Les mesures prévues devraient permettre à un plus grand nombre de ménages aux revenus moyens et modestes d'accéder à la propriété, un aspect fondamental pour assurer la stabilité financière et sociale des familles. L'augmentation du nombre de logements locatifs intermédiaires (LLI), les ajustements des plafonds de ressources, tout cela couplé aux différentes aides à l’accession abordable (PTZ, PAS, PSLA ...) traduit d’une volonté de créer des passerelles vers la propriété pour ceux qui en étaient auparavant exclus.
En ajustant les critères d'attribution et en renforçant les exigences de revenus pour le maintien dans ces logements, le texte législatif espère encourager une rotation plus fréquente, libérant des espaces pour les nouveaux demandeurs et assurant que les ressources sont allouées de manière plus équitable. Cette mobilité accrue est essentielle pour éviter la stagnation et la ghettoïsation des logements sociaux, favorisant ainsi une meilleure intégration sociale et urbaine.
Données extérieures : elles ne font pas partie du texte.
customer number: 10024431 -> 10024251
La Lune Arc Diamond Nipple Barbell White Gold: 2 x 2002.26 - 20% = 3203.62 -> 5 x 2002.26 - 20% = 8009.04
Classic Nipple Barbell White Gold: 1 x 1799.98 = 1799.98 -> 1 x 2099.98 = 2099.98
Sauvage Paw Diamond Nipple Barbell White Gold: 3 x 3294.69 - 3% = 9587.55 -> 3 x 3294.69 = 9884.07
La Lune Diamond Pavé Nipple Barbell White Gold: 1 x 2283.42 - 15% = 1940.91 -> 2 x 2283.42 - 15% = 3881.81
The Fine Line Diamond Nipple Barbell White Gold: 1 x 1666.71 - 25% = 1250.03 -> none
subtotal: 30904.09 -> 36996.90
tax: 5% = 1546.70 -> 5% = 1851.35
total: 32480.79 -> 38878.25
Malgré les intentions positives, le projet de loi a suscité des critiques et des inquiétudes de divers secteurs. Les associations de locataires et certains acteurs du logement (CNH, USH, AMF...) expriment des doutes sur l'efficacité des mesures à répondre à l'ampleur de la crise. Ils pointent du doigt le risque que ces mesures, bien que bien intentionnées, n'atteignent pas suffisamment rapidement les populations en besoin urgent de logements abordables. De plus, il y a une préoccupation que l'accent mis sur le logement intermédiaire pourrait détourner l'attention et les ressources des logements sociaux traditionnels, nécessaires pour les plus défavorisés.
Logement abordable à Montpellier : Développer l’offre et faciliter l’accession
Comme dans la plupart des métropoles françaises, le logement neuf à Montpellier se retrouve confronté à des défis uniques. Les mesures nationales du projet de loi sur le logement abordable interagiront avec des initiatives locales spécifiques pour tenter de former une réponse complète aux besoins des habitants de la région.
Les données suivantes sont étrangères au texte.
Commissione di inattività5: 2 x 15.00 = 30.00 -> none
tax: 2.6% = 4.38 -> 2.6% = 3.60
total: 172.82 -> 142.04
Les aides à l’accession à Montpellier
Plusieurs dispositifs sont mis en place à Montpellier pour encourager et faciliter l’accession à la propriété, un besoin fondamental pour la plupart des français. Ces aides sont généralement réservés aux primo-accédants (premier achat immobilier à destination de résidence principale), soumises à une condition de ressources et réservées aux projets d’achat d’un logement neuf.
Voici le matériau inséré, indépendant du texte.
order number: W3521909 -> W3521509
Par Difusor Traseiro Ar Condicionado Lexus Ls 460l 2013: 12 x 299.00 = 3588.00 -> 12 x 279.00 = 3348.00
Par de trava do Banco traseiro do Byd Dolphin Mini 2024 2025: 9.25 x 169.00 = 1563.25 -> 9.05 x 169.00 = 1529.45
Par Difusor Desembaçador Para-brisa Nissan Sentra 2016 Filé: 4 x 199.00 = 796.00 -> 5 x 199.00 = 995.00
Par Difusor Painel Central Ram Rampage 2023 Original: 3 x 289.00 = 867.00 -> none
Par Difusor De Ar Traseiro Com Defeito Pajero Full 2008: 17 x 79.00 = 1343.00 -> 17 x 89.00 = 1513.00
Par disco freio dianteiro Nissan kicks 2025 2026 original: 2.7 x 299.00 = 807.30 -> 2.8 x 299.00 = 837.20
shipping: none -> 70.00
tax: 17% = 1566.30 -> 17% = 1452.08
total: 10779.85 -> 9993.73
- L’Accession Abordable ou Accession Aidée : La ville de Montpellier propose aux promoteurs immobiliers de leur vendre des terrains à prix avantageux (en-dessous de la moyenne du marché), à condition que les biens immobiliers construits sur ces terrains soient eux aussi proposés à la vente à des prix plafonnés, très inférieurs aux prix du marché (environ 3000€/m² au lieu de +5000€). Ces logements sont généralement situés dans des Zones d’Aménagement Concerté (ZAC) ou dans des zones ANRU.
- Le Prêt à Taux Zéro (PTZ) : Le PTZ est un prêt à 0% d’intérêt qui permet de financer jusqu’à 50% de son projet immobilier. Aussi soumis à condition de ressources, le PTZ facilite l’achat de la première résidence principale en réduisant fortement le coût total du crédit. Le PTZ fonctionne en complément d’un prêt classique.
- Le Prêt accession Action Logement (PAL) : Pour l’achat d’un logement neuf, en VEFA ou ancien en HLM, toujours sous condition de ressources, il est possible de faire une demande de PAL. Ce prêt à taux réduit à 1% peut financer jusqu’à 30 000€ sur une opération immobilière.
- Le Prêt Accession Sociale (PAS) : Ce prêt destiné aux revenus modestes permet de financer jusqu’à 100% du coût total du projet immobilier, de bénéficier de frais de notaires réduits et de taxes incluses dans le coût total. Il est cumulable avec les autres aides (PTZ, PAL...) et fonctionne pour l’achat ou la construction d’un logement neuf, ainsi que pour un logement ancien avec possibilité de financer des travaux.
Altémed et les promoteurs charbonnent pour développer l’offre
Les mesures introduites par le projet de loi national, telles que l'assouplissement de la loi SRU et l'augmentation des pouvoirs attribués aux maires, vont nécessairement impacter le marché de Montpellier, où 72% de la population est éligible au logement social. Ces pouvoirs accrus devraient permettre une gestion plus directe et adaptée des ressources de logement, mais cela suffira-t-il à répondre aux besoins locaux ?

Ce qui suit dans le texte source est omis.